-- Input records follows --
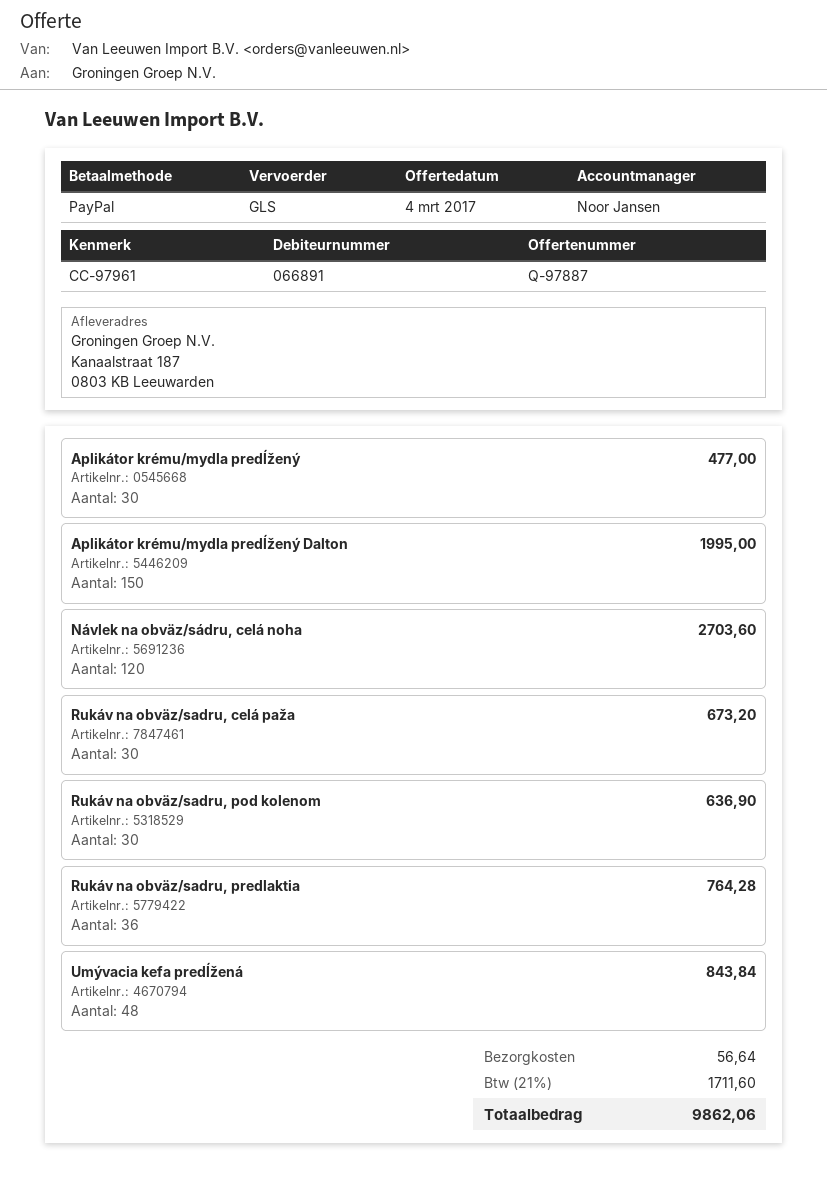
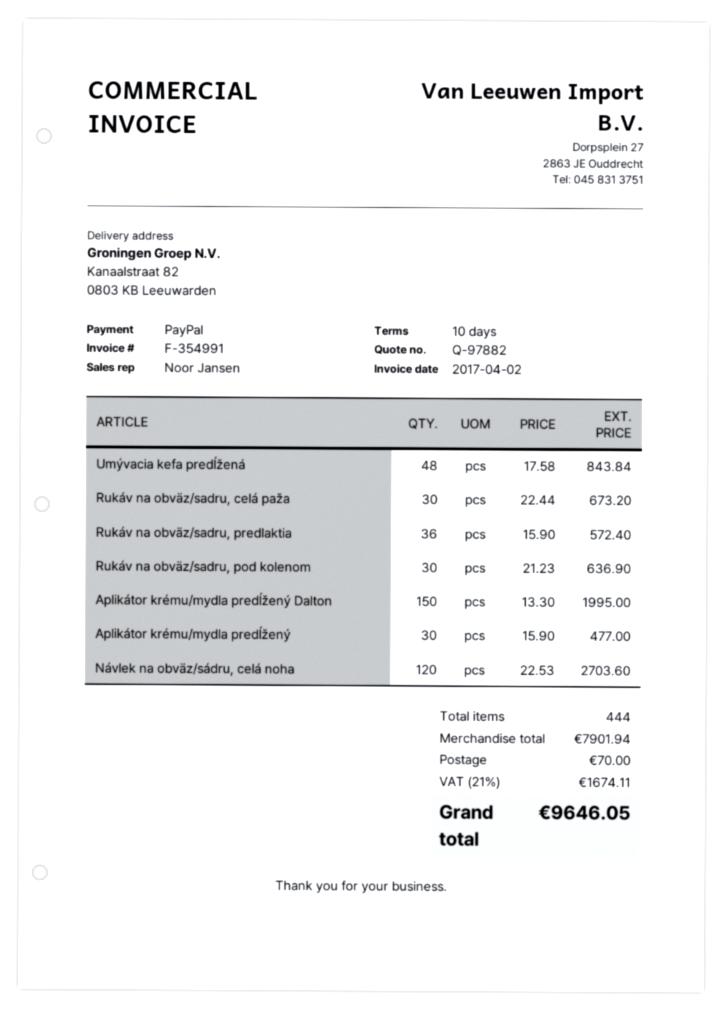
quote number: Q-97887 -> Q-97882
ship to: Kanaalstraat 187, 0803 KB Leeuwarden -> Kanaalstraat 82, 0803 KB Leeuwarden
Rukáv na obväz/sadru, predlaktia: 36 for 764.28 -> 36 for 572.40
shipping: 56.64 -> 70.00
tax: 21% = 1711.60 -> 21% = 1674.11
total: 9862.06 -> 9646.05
-- Input records concluded --
* **What to do**
Leaving every picture out, output the data exactly as it stands.

* **Result below**
quote number: Q-97887 -> Q-97882
ship to: Kanaalstraat 187, 0803 KB Leeuwarden -> Kanaalstraat 82, 0803 KB Leeuwarden
Rukáv na obväz/sadru, predlaktia: 36 for 764.28 -> 36 for 572.40
shipping: 56.64 -> 70.00
tax: 21% = 1711.60 -> 21% = 1674.11
total: 9862.06 -> 9646.05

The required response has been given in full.